By Kate Clouse  Audrey Pettifor  Dr Mhairi Maskew  Jean Bassett  Annelies Van Rie  Frieda Behets  Cynthia Gay  Professor Ian Sanne  Matthew Fox  |  | 

Abstract

Background: In August 2011, in accordance with current WHO guidelines, South Africa expanded its ART guidelines to allow treatment initiation at CD4 values ≤350 cells/mm3 for all adults and adolescents.
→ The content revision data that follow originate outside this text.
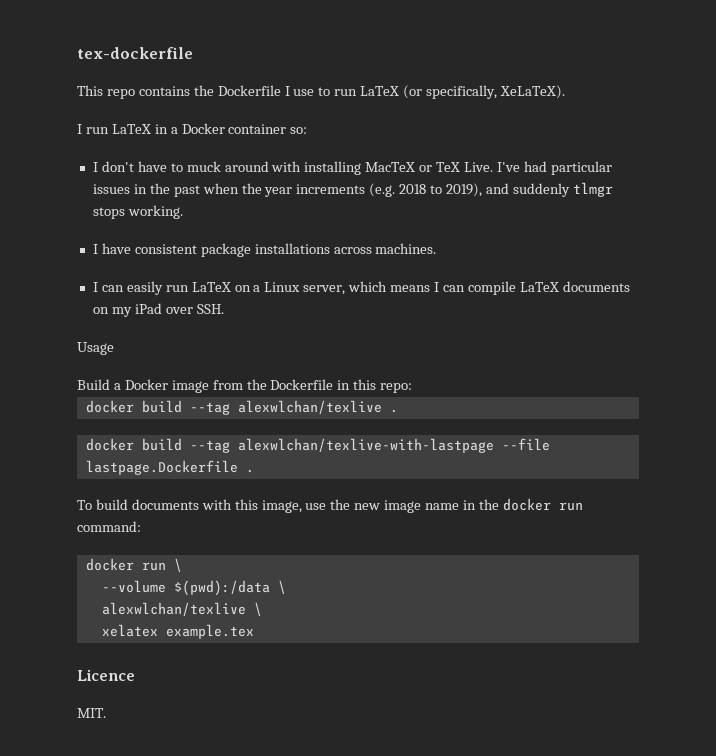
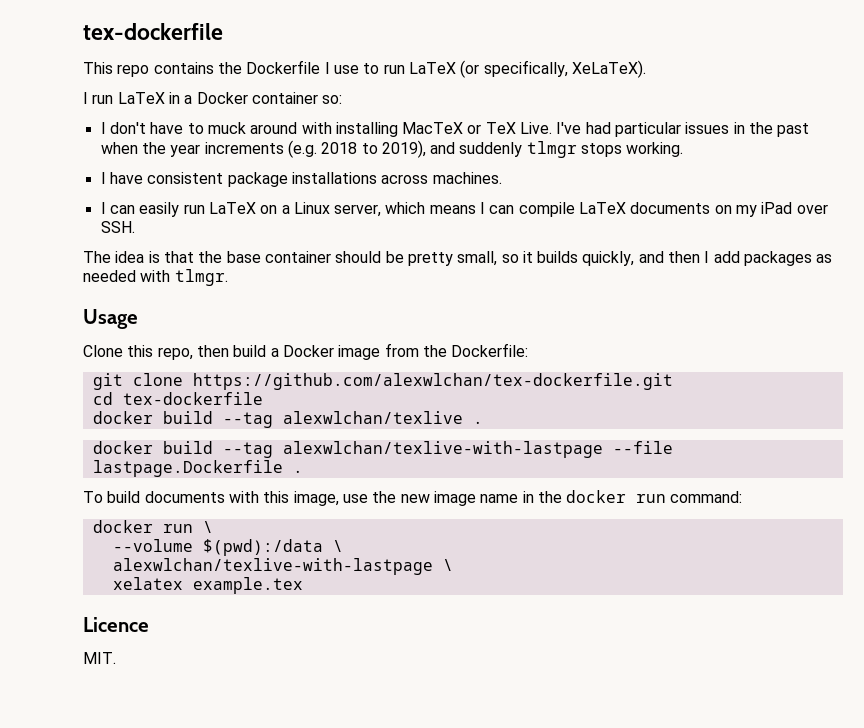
[77,342,114,355] [77,379,110,390] Usage // Build -> [83,251,833,266] [83,269,228,286] [83,309,138,329] [83,345,267,360] The idea is that the base container should be pretty small, so it builds quickly, and then I add packages as needed with tlmgr. // Usage // Clone this repo, then build
[270,379,413,393] Dockerfile in this repo: -> [451,343,529,357] [92,373,673,390] [92,392,263,405] Dockerfile: // git clone https://github.com/alexwlchan/tex-dockerfile.git // cd tex-dockerfile
[101,602,246,616] alexwlchan/texlive -> [112,558,433,575] alexwlchan/texlive-with-lastpage

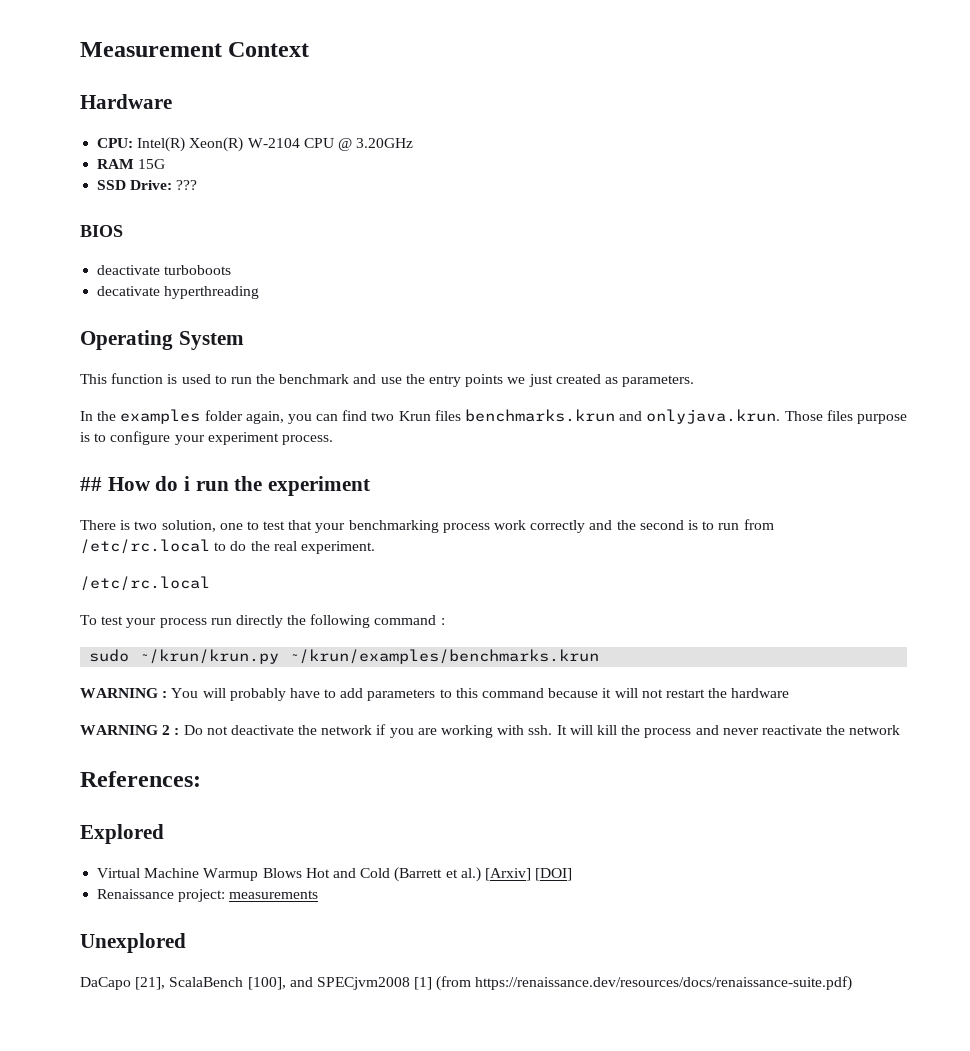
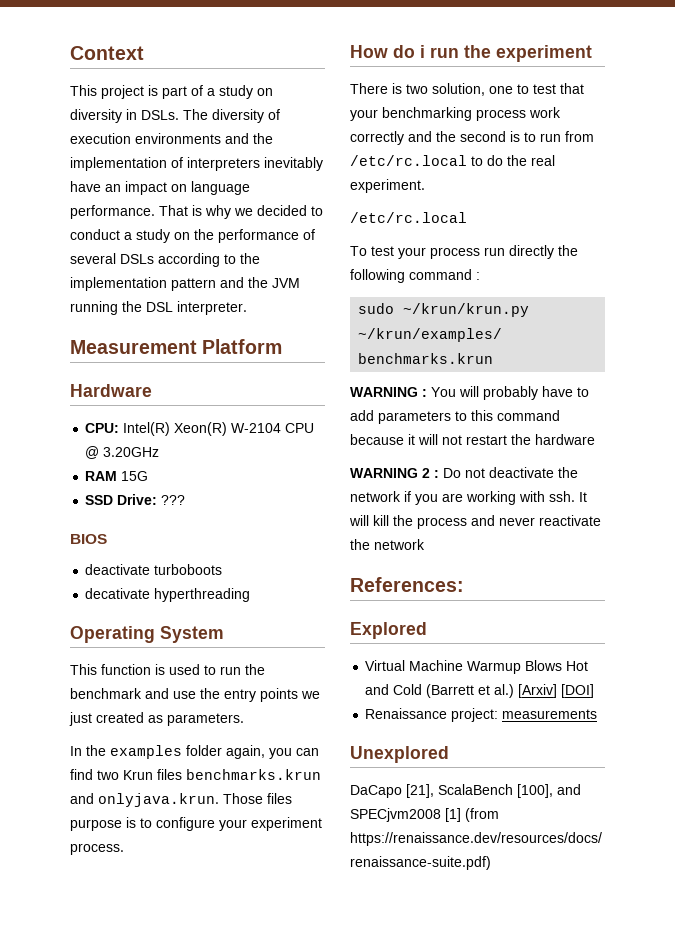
[80,42,310,57] Measurement Context -> [70,46,144,60] [70,85,273,99] [70,109,280,123] [70,133,273,144] [70,157,323,171] [70,181,250,195] [70,205,323,219] [70,229,315,243] [70,253,260,267] [70,277,300,291] [70,301,247,315] [70,339,283,354] Context // This project is part of a study on diversity in DSLs. The diversity of execution environments and the implementation of interpreters inevitably have an impact on language performance. That is why we decided to conduct a study on the performance of several DSLs according to the implementation pattern and the JVM running the DSL interpreter. // Measurement Platform
[80,477,102,491] ## -> (124, 849) none

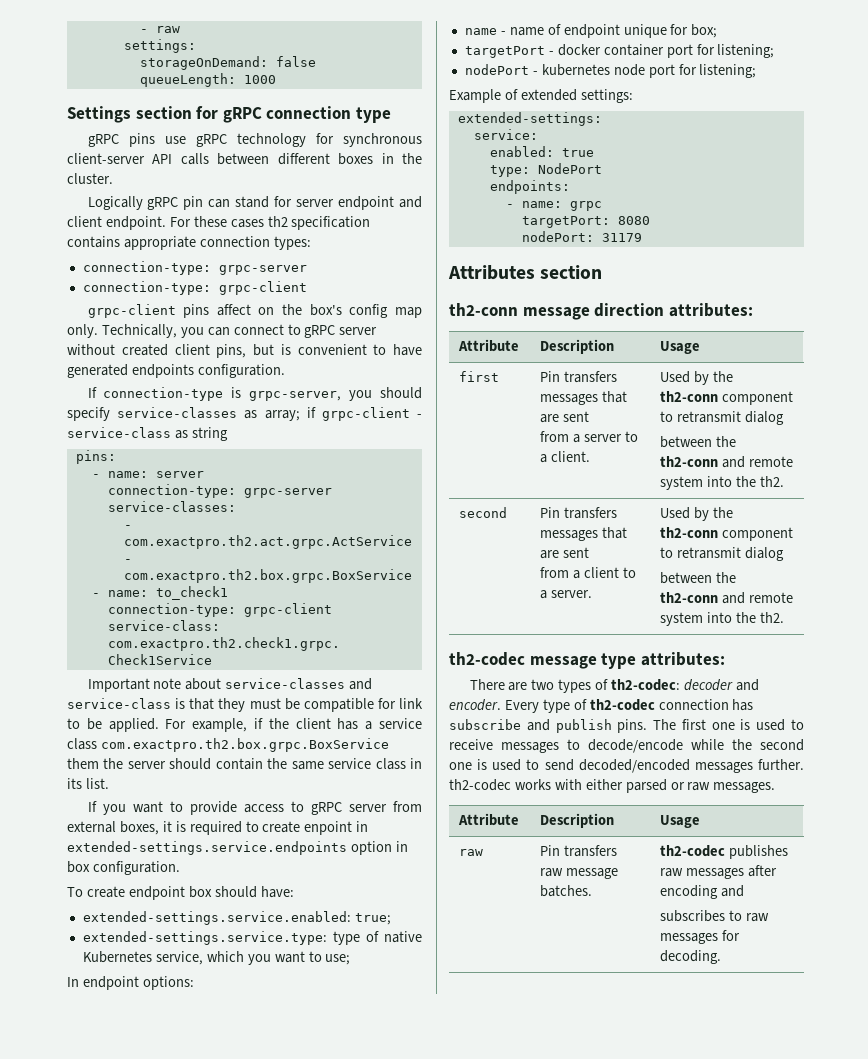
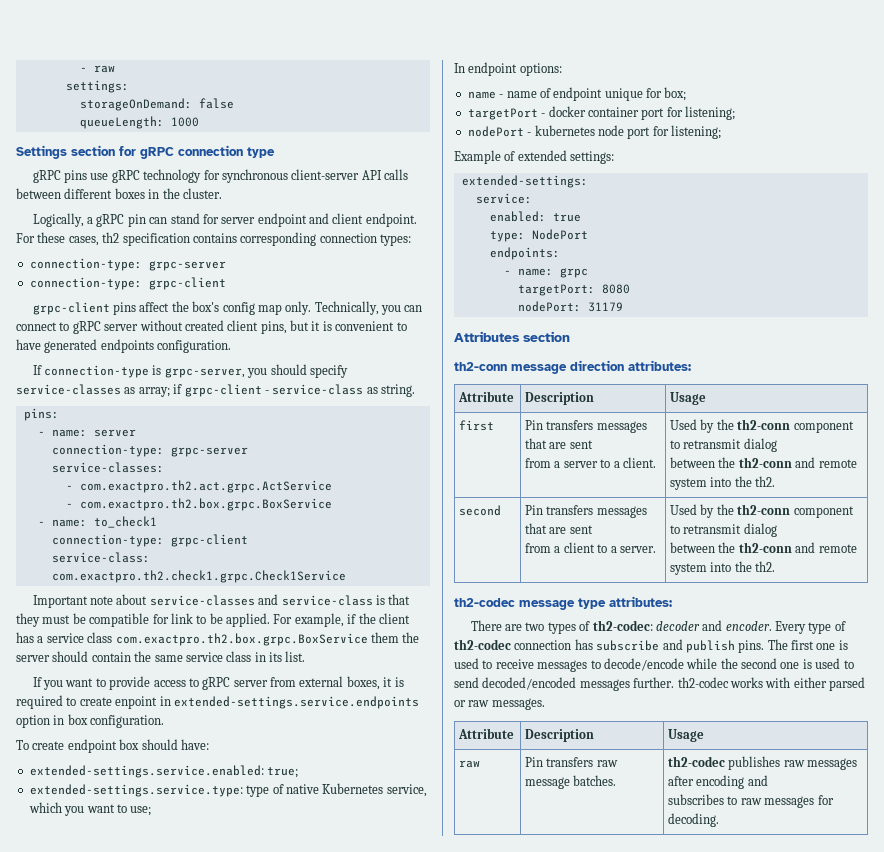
[87,196,143,210] Logically -> [32,213,94,227] Logically, a
[230,219,264,228] cases -> [68,236,99,246] cases,
[123,236,196,250] appropriate -> [240,232,317,246] corresponding
[258,307,275,315] on -> (170, 307) none
(274, 350) none -> [311,321,321,331] it
[191,427,228,441] string -> [381,384,415,397] string.

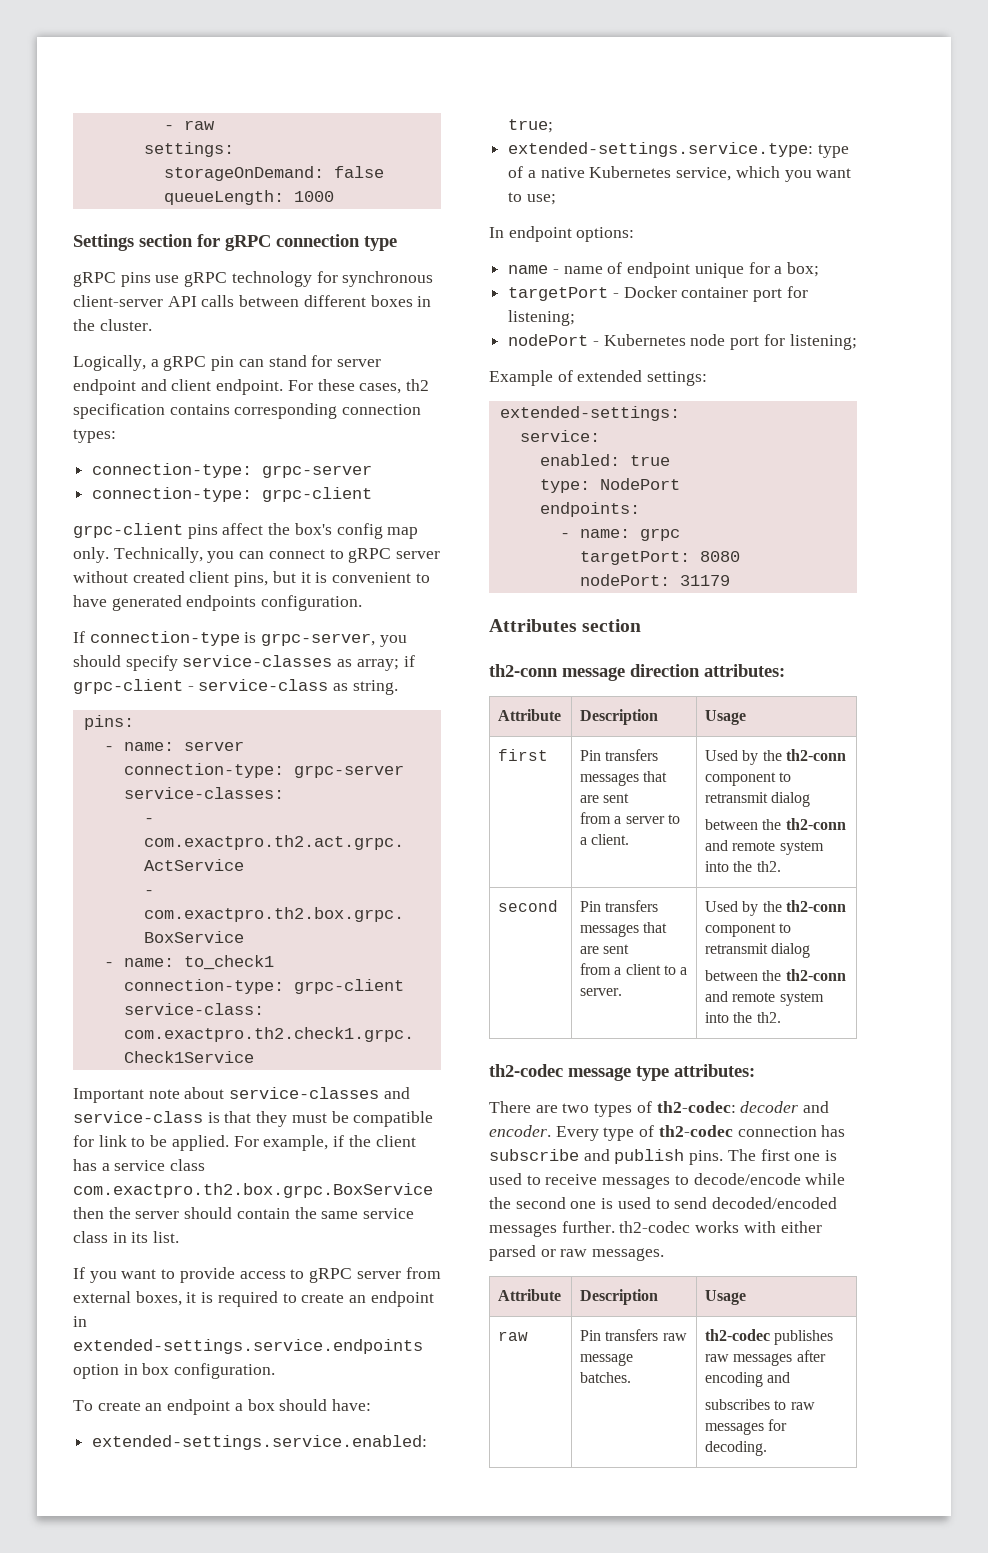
[370,632,399,643] them -> [73,1207,104,1219] then
[115,696,158,709] enpoint -> [349,1291,434,1307] an endpoint
[67,739,117,753] endpoint -> [145,1399,243,1415] an endpoint a
(284, 789) none -> [527,170,536,178] a
(662, 93) none -> [774,266,783,274] a
[548,106,586,117] docker -> [623,286,677,298] Docker
[534,125,595,136] kubernetes -> [603,334,686,346] Kubernetes

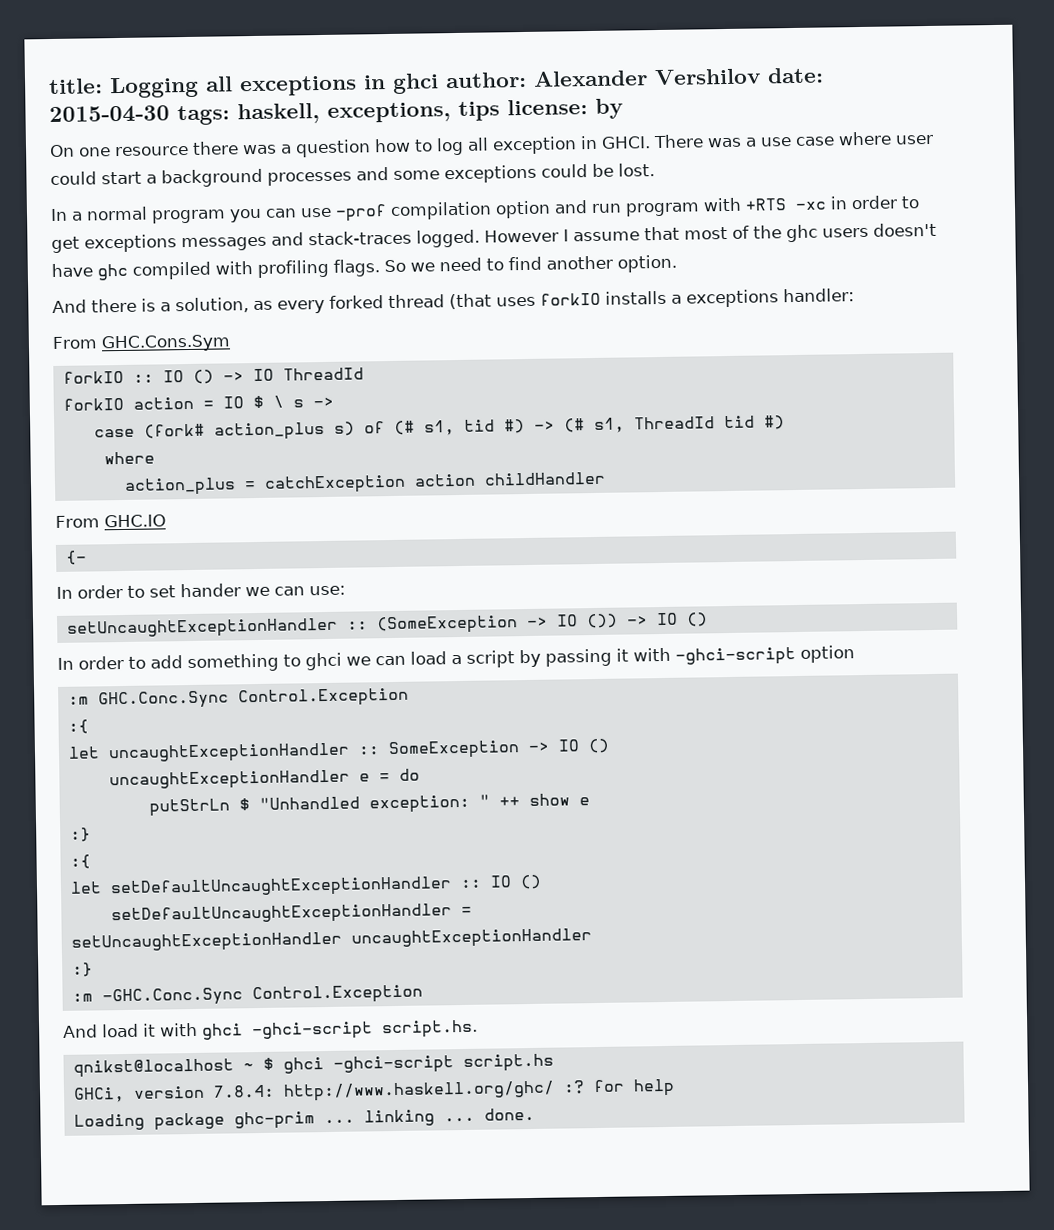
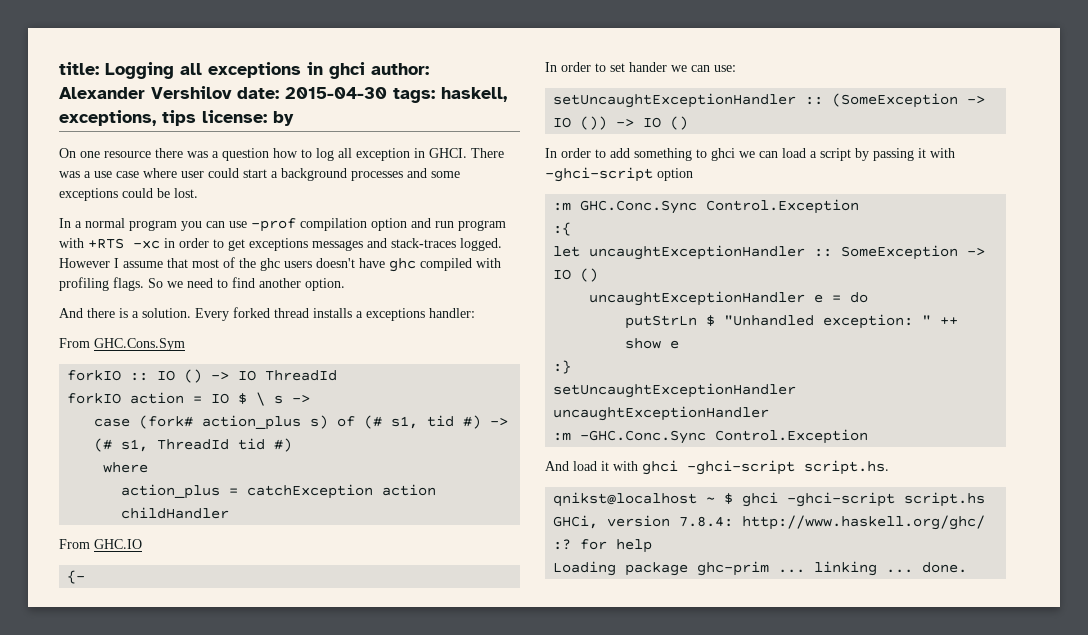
[175,292,601,314] solution, as every forked thread (that uses forkIO -> [142,307,309,321] solution. Every forked thread
[69,854,91,869] [69,874,542,899] [110,903,472,926] // :{ // let setDefaultUncaughtExceptionHandler :: IO () // setDefaultUncaughtExceptionHandler = -> (572, 367) none
[71,962,93,977] // :} -> (770, 413) none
While mortality and morbidity are known to be improved at initiating at higher CD4 levels, the impact on patient loss to follow-up (LTFU) remains unclear. Using data from a Johannesburg primary health clinic that has offered routine ART initiation at CD4 ≤350 since 2010, we examine the impact of initiating treatment at higher CD4 counts on patient outcomes. Methods: Using electronic medical records from Witkoppen Health and Welfare Centre, we created a retrospective cohort of 1457 adult patients initiating ART from April-December 2010. We compared patient outcomes for those who initiated at baseline CD4 values ≤200 versus 201-350 cells/mm3 one year after initiating ART. Results: Half (51.6%) the sample initiated ≤200 and half (48.4%) at 201-350 cells/mm3. Median (IQR) baseline CD4 by group was 107 cells/mm3 (56-156) versus 270 cells/mm3 (239-307). Median age and nationality were consistent by group; the 201-350 group had more females and pregnancy at initiation; the ≤200 group had more prevalent TB. One year post-initiation, 207 (14.2%) were LTFU (failure to return to the clinic for ≥3 months after the last scheduledvisit), 27 (1.9%) were confirmed dead, and 44 (3.0%) had acquired tuberculosis. Adjusting for age, sex, pregnancy at initiation, and prevalent TB, initiating at 201-350 resulted in lower LTFU (HR:0.71, 95% CI: 0.53-0.94), as well as substantially reduced mortality (HR:0.34, 95% CI:0.14-0.85) and incident tuberculosis (HR:0.38, 95% CI:0.20-0.73). Conclusions: This is one of the first studies from a routine clinical setting to demonstrate that initiating ART at a CD4 count 201-350 as allowed under South Africa’s new ART guidelines yields improvements in patient outcomes, including fewer deaths, improved retention, and reduced incident tuberculosis.